Es war also ein willkommener Treffpunkt zum Erzählen, zum Tratschen, zum Zuhören, und manchmal, wenn es besonders interessant war, wurde die eine oder andere Flasche Wein aus einem der umliegenden Keller geholt, entkorkt und geleert, bis die Kühe aus den Ställen durch ihr energisches Muhen darauf aufmerksam machten, dass man das Füttern ganz vergessen hatte.
Es war eben die Zeit der Kuh- und Pferdegespanne, mit deren Hilfe die Felder bestellt wurden. Und alles war für die ganze Familie mit großer körperlicher Arbeit verbunden und ist mit der heutigen Hightech in der Landwirtschaft überhaupt nicht mehr zu vergleichen. Aber, abgesehen davon, dass es heute im Dorf so gut wie keine Bauern mehr gibt: Die Leute hatten damals trotz allem immer noch die Zeit für ein Schwätzchen, für ein geselliges Beisammenstehen ohne den hektischen Hinweis: Ich habe keine Zeit!! Oder??

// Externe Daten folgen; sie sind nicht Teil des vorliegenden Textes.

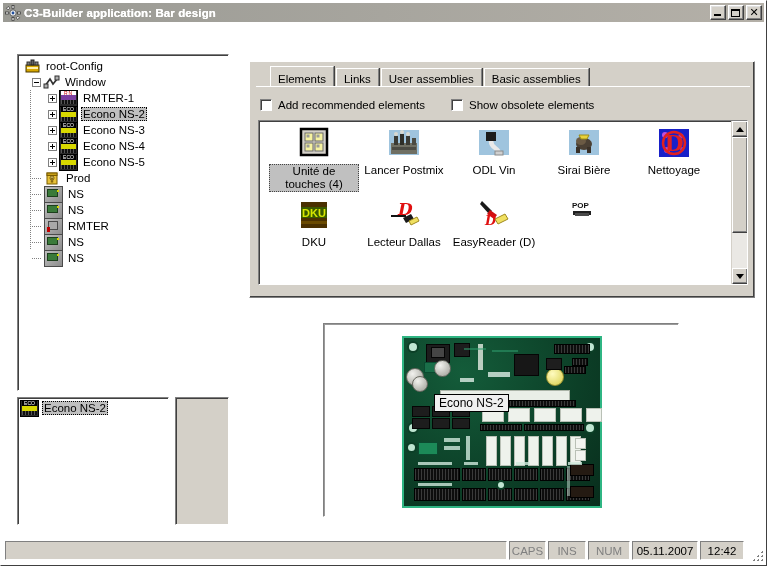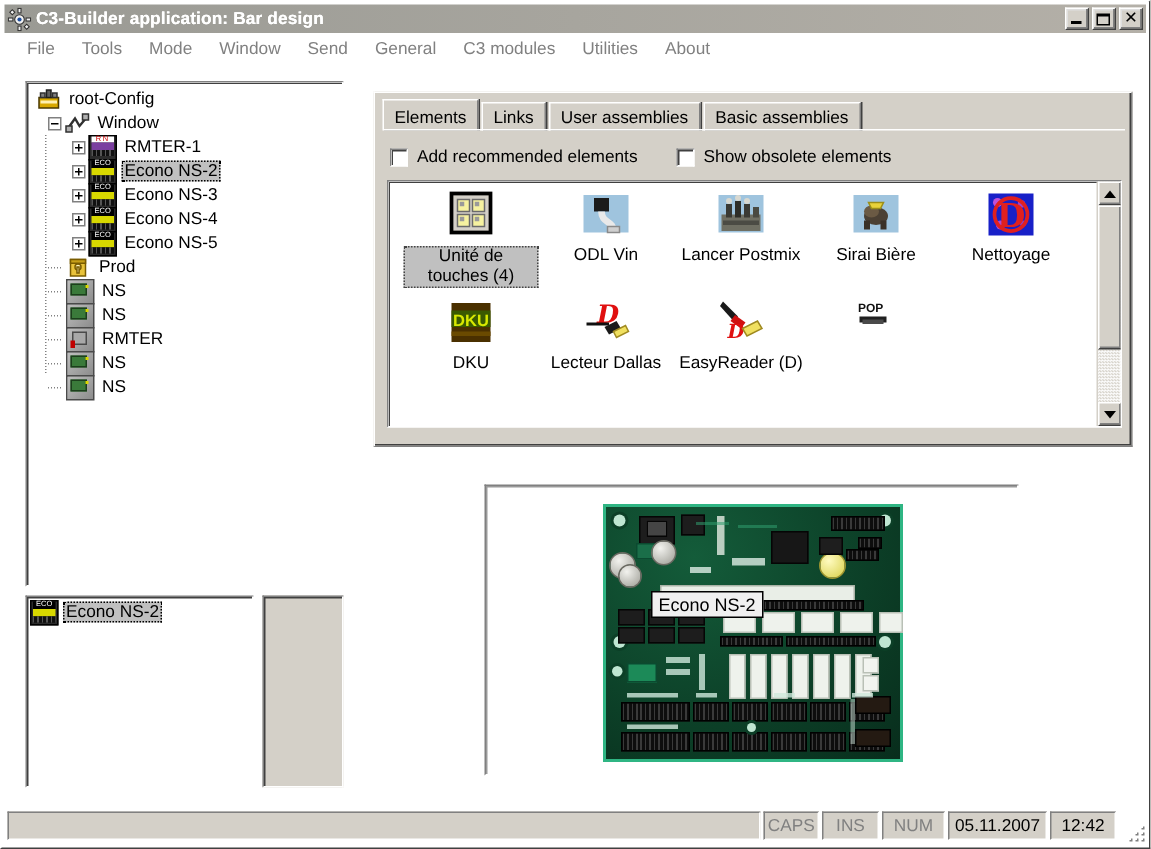--- a/index.html
+++ b/index.html
@@ -397,17 +397,6 @@
     </span>
   </div>
 
-  <div class="menubar">
-    <span class="menuitem">File</span>
-    <span class="menuitem">Tools</span>
-    <span class="menuitem">Mode</span>
-    <span class="menuitem">Window</span>
-    <span class="menuitem">Send</span>
-    <span class="menuitem">General</span>
-    <span class="menuitem">C3 modules</span>
-    <span class="menuitem">Utilities</span>
-    <span class="menuitem">About</span>
-  </div>
 
   <div class="treepanel">
     <div class="tree">

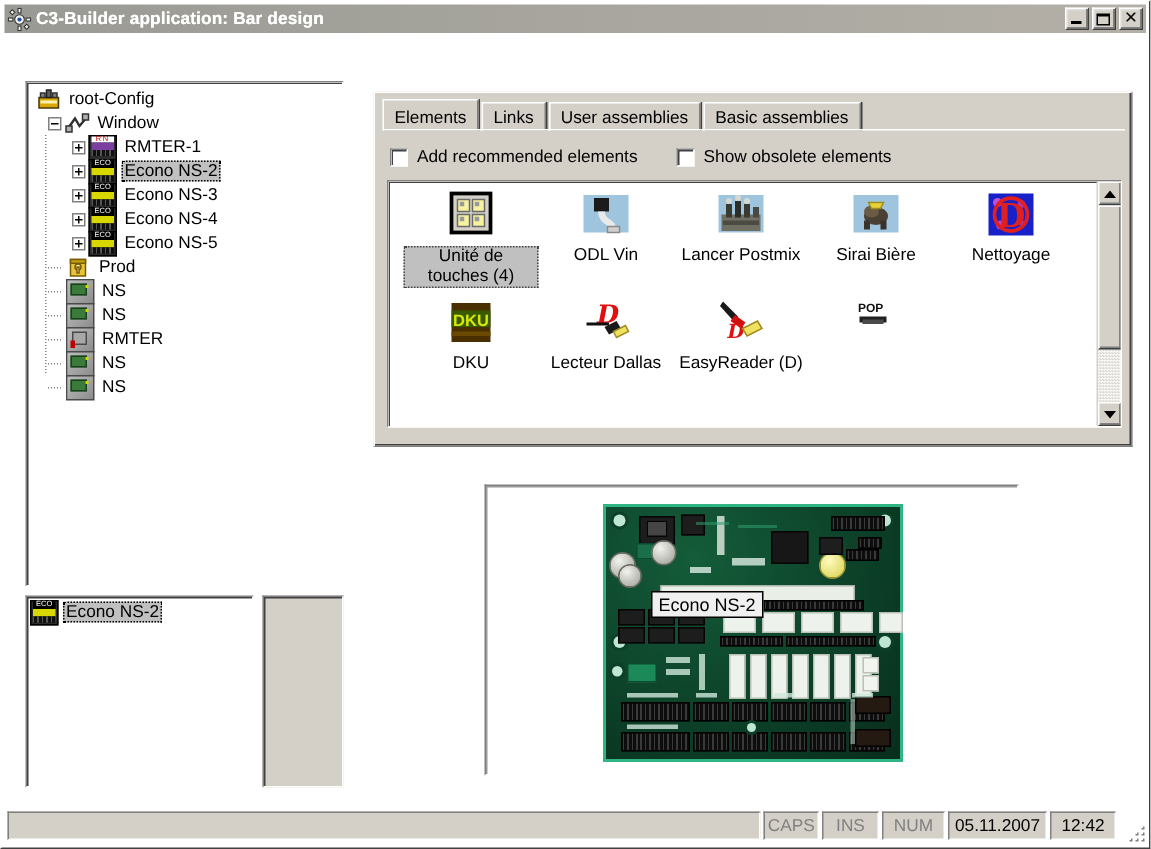--- a/index.html
+++ b/index.html
@@ -170,7 +170,7 @@
     box-sizing: border-box;
   }
   .tabs {
-    position: absolute; left: 5px; top: 5px;
+    position: absolute; left: 20px; top: 5px;
     display: flex; align-items: flex-end;
     height: 20px;
   }

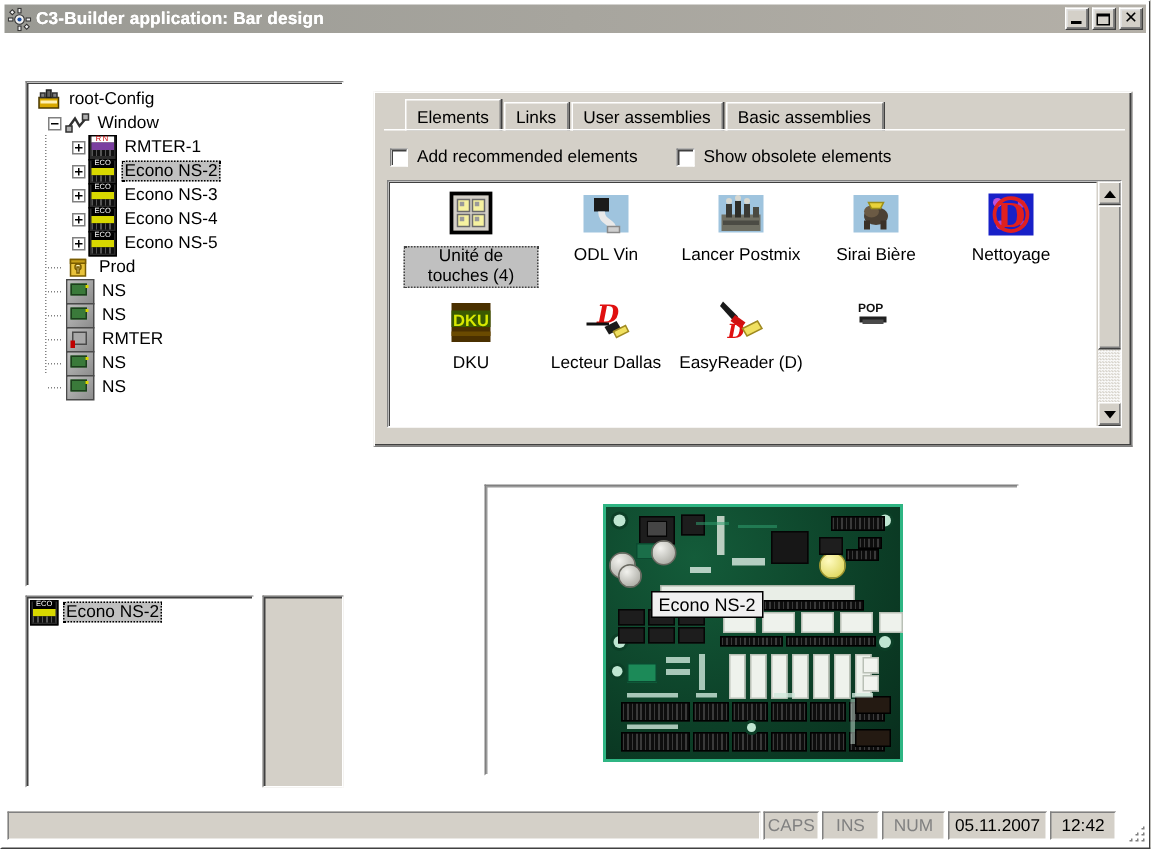--- a/index.html
+++ b/index.html
@@ -643,18 +643,6 @@
             <span class="thumb">
               <svg width="34" height="34" viewBox="0 0 34 34">
                 <rect x="2" y="3" width="30" height="25" fill="#9fc4de"></rect>
-                <rect x="9" y="5" width="10" height="9" fill="#1b1b1b"></rect>
-                <path d="M14 14 C14 22, 22 20, 22 27" stroke="#e9e9e9" stroke-width="4.5" fill="none"></path>
-                <rect x="18" y="24" width="8" height="4" fill="#cfcfcf" stroke="#8a8a8a"></rect>
-              </svg>
-            </span>
-            <span class="cap">ODL Vin</span>
-          </div>
-
-          <div class="icell">
-            <span class="thumb">
-              <svg width="34" height="34" viewBox="0 0 34 34">
-                <rect x="2" y="3" width="30" height="25" fill="#9fc4de"></rect>
                 <rect x="4" y="16" width="26" height="11" fill="#6f6f63"></rect>
                 <rect x="7" y="9" width="4" height="9" fill="#3a3a34"></rect>
                 <rect x="13" y="7" width="4" height="11" fill="#2e2e28"></rect>
@@ -667,6 +655,18 @@
               </svg>
             </span>
             <span class="cap">Lancer Postmix</span>
+          </div>
+
+          <div class="icell">
+            <span class="thumb">
+              <svg width="34" height="34" viewBox="0 0 34 34">
+                <rect x="2" y="3" width="30" height="25" fill="#9fc4de"></rect>
+                <rect x="9" y="5" width="10" height="9" fill="#1b1b1b"></rect>
+                <path d="M14 14 C14 22, 22 20, 22 27" stroke="#e9e9e9" stroke-width="4.5" fill="none"></path>
+                <rect x="18" y="24" width="8" height="4" fill="#cfcfcf" stroke="#8a8a8a"></rect>
+              </svg>
+            </span>
+            <span class="cap">ODL Vin</span>
           </div>
 
           <div class="icell">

Und jetzt lag die Kette sprichwörtlich „von der Rolle“!
Passiert war es, als wir den vollen Holzeimer, der ja auf der uns abgewandten Seite war, zu uns zum Entleeren drehen wollten. Wir waren zu ungestüm vorgegangen. Das passierte schon mal öfters, und meistens war dann auch ein Mann aus der Nachbarschaft da oder in der Nähe, und der Schaden war schnell behoben. Einer stellte sich auf die Brüstung und einer sicherte mit zwei Händen am Hosenbund. So ganz ungefährlich war das nicht, denn man musste sich mit dem Oberkörper schon recht weit über den Brunnen strecken, um Kette und Rolle zu erreichen.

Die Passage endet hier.